Originally, at a committal hearing in the Melbourne Magistrates Court in 2018, Peter Waters pleaded not-guilty to all charges. The case then proceeded to a higher court, the Melbourne County Court, where the matter would be handled by a judge and jury.
At the County Court in 2019, Water re-confirmed his not-guilty plea. The court divided the male victims into two separate trials, with separate juries.
- In one trial, which lasted for several weeks during August 2019, a jury found Waters guilty of offences against three boys.
- After this verdict (at the end of August), Waters entered a plea of guilty relating to another proposed trial which involved offences against two boys. This plea meant that Waters was automatically convicted regarding these two boys, and therefore this additional jury was not needed.
The charges in these guilty verdicts included six incidents of indecent assault, plus one count of Waters performing an act of gross indecency.

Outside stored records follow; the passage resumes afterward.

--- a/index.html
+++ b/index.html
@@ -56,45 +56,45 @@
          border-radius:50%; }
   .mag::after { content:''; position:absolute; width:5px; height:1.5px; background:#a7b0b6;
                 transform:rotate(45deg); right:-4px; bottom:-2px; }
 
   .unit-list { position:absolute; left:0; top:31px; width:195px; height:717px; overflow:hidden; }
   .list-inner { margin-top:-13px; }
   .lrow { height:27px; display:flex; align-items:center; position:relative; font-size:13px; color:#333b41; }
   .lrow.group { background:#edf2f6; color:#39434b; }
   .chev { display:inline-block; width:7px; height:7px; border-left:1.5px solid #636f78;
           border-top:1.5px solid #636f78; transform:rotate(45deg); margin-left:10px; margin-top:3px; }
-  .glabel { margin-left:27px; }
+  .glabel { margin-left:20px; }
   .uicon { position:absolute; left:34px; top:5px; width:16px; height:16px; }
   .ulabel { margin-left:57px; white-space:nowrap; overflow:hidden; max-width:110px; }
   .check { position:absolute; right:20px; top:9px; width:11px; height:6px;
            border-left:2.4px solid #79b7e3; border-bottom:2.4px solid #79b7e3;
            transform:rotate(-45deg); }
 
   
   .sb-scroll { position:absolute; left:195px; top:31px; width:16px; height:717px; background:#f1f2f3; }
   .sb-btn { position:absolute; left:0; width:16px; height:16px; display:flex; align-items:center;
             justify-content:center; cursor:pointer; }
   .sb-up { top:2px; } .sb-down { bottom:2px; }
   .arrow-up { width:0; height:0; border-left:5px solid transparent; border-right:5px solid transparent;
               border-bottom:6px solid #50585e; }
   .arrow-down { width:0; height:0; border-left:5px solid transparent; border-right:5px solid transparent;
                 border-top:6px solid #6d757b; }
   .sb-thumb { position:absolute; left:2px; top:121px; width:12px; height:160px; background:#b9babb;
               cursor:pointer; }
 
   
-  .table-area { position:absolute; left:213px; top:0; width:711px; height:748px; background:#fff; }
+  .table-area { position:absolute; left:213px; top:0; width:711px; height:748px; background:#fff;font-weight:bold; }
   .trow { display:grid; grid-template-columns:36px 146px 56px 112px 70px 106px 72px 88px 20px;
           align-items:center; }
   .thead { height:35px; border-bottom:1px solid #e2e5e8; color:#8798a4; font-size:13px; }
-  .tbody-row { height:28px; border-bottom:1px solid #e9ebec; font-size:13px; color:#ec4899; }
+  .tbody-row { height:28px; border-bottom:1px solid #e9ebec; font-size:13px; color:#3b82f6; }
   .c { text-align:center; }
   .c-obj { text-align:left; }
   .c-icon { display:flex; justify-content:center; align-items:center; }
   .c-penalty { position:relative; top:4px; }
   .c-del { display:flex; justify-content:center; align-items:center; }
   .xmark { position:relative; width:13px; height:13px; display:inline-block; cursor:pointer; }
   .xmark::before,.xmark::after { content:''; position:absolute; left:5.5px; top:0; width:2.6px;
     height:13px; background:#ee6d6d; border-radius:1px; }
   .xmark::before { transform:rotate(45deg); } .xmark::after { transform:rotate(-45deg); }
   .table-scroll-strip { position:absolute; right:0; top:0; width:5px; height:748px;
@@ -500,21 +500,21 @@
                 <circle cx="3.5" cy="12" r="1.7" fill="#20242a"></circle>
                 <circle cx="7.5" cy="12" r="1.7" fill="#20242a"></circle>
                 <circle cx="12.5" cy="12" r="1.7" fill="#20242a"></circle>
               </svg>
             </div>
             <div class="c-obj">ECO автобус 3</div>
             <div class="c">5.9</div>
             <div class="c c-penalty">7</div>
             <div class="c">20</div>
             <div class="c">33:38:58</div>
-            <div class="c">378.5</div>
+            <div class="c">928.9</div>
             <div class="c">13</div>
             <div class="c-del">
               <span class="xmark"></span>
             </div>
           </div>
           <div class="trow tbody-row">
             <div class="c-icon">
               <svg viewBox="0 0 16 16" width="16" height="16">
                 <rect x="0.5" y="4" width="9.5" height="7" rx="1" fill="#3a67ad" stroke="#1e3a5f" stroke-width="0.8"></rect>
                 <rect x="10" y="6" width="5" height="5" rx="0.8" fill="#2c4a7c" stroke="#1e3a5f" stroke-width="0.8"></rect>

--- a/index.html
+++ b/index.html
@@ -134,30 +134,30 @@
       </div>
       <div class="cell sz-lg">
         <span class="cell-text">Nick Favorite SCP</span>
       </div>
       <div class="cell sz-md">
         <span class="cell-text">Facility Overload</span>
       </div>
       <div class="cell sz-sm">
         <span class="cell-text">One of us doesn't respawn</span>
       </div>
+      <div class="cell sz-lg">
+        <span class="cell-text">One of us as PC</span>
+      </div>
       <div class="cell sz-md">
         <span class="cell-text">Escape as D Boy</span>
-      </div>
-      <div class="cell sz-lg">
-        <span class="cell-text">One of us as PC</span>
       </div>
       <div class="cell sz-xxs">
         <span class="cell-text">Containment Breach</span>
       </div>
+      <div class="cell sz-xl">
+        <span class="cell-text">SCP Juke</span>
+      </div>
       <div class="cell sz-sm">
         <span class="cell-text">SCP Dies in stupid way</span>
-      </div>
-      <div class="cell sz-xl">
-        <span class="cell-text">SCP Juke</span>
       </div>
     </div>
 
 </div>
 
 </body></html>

In another trial, Waters was also charged with committing sexual offences against a girl (four counts of indecent assault and one count of carnal knowledge, in a legal category relating to female victims up to the age of 16) but Waters successfully defeated the charges relating to this girl.
During all of Waters' trials, the court imposed a media-suppression order, so that any jury would not be influenced by media reporting of a previous trial. In late August 2019, when the final jury was no longer needed, the suppression order was lifted.
On 5 September 2019, the County Court conducted pre-sentence proceedings. This enabled the prosecutors and the defence lawyers to make submissions to the presiding judge (Judge Scott Johns) about what kind of sentence should be imposed on Waters. And the victims each had an opportunity to submit an Impact Statement, telling the judge how Waters' crimes have affected each victim's personal development. At the end of this September 5 hearing, the judge ordered that Waters be placed in custody to await the sentencing date.
Sentencing Waters on 25 September 2019, Judge Scott Johns said the details of each case showed how the priest had abused the trust put in him by parents and the boys who considered him a mentor.
"The context demonstrates the monumental breach of trust involved in your offending," the judge said. 'The context demonstrates the monumental breach of trust involved. You had access to these boys' lives that your role as a priest and the relative innocence of the times allowed.
"The confusion and sense of betrayal for each of them when you breached their trust has been devastating for them."
Judge Johns sentenced Waters to a total of 36 months of imprisonment The judge suspended 22 months of the jail term for two years, leaving him to spend the next 14 months in jail.
Peter Waters was then removed from the court, to be taken to jail.
Broken Rites research
The Melbourne archdiocese (in the state of Victoria) covers the Melbourne metropolitan area and some nearby towns such as Kyneton, plus the city of Geelong. The remainder of the state of Victoria is divided into three other dioceses.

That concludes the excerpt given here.